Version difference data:
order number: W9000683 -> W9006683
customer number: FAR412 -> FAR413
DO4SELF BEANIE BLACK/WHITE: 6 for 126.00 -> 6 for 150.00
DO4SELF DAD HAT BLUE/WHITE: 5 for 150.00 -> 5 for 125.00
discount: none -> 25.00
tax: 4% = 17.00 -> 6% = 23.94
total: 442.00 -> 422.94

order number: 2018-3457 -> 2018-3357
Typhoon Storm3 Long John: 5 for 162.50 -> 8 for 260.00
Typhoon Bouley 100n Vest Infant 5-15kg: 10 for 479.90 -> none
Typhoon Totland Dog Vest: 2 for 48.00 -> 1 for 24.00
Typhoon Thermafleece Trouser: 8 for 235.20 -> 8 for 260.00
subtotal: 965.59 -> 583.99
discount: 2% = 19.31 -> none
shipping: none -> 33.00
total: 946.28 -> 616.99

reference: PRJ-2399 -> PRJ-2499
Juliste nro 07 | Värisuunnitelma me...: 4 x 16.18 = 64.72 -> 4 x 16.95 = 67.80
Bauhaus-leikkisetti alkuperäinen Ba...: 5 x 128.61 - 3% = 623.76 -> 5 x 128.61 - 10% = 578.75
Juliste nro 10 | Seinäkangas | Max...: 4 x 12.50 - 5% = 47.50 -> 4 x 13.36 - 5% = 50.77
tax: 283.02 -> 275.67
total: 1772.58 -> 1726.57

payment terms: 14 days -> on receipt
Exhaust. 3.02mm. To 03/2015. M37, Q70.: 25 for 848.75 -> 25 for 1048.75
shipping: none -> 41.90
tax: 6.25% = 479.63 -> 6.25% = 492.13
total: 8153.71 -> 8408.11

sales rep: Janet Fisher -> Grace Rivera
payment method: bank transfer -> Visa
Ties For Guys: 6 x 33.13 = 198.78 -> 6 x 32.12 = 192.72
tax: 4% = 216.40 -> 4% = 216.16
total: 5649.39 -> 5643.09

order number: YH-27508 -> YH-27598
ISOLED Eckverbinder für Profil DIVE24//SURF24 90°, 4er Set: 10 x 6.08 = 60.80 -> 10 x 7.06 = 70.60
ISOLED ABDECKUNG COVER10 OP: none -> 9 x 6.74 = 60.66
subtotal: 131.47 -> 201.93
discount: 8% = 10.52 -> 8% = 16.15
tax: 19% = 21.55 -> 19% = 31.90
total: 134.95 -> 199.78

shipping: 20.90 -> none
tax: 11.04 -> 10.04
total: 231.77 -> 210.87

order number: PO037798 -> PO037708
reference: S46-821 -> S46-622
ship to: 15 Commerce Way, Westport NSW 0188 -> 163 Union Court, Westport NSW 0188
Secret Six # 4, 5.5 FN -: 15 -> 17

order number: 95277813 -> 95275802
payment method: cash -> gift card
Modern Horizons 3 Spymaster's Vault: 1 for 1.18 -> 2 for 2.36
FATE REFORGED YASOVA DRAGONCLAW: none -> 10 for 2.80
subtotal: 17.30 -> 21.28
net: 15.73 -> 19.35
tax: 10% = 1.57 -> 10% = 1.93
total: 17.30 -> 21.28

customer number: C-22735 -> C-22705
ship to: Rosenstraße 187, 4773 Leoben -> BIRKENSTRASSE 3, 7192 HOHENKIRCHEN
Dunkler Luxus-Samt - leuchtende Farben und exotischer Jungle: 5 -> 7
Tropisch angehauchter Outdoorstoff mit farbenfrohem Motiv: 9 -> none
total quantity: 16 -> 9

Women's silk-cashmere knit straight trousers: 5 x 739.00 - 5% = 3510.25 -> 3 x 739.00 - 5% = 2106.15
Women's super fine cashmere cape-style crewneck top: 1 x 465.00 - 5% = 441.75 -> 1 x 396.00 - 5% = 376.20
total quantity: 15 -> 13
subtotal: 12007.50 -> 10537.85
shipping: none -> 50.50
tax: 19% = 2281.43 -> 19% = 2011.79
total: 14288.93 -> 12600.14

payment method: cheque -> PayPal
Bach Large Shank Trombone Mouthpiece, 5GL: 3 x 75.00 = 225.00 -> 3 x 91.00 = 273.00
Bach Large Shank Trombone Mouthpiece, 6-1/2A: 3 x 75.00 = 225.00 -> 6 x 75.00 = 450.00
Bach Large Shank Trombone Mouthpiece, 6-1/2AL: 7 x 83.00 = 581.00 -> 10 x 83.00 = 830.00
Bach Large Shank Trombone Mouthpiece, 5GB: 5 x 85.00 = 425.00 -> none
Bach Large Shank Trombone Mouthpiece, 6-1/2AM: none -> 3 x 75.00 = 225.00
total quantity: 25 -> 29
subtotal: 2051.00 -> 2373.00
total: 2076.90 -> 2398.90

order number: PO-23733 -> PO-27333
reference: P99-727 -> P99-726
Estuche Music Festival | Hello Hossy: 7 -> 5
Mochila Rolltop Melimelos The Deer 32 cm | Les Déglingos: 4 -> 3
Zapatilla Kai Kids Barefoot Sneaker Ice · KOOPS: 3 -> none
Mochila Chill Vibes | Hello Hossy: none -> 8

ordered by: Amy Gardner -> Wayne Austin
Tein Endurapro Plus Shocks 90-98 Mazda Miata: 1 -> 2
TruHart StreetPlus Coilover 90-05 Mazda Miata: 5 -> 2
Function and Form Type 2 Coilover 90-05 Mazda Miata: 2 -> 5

→ ASSIGNMENT: Of the entries above, repeat exactly the lines from the line with "shipping: none -> 50.50" through the line with "Bach Large Shank Trombone Mouthpiece, 5GL: 3", both of them included.

→ FINAL ANSWER:
shipping: none -> 50.50
tax: 19% = 2281.43 -> 19% = 2011.79
total: 14288.93 -> 12600.14

payment method: cheque -> PayPal
Bach Large Shank Trombone Mouthpiece, 5GL: 3 x 75.00 = 225.00 -> 3 x 91.00 = 273.00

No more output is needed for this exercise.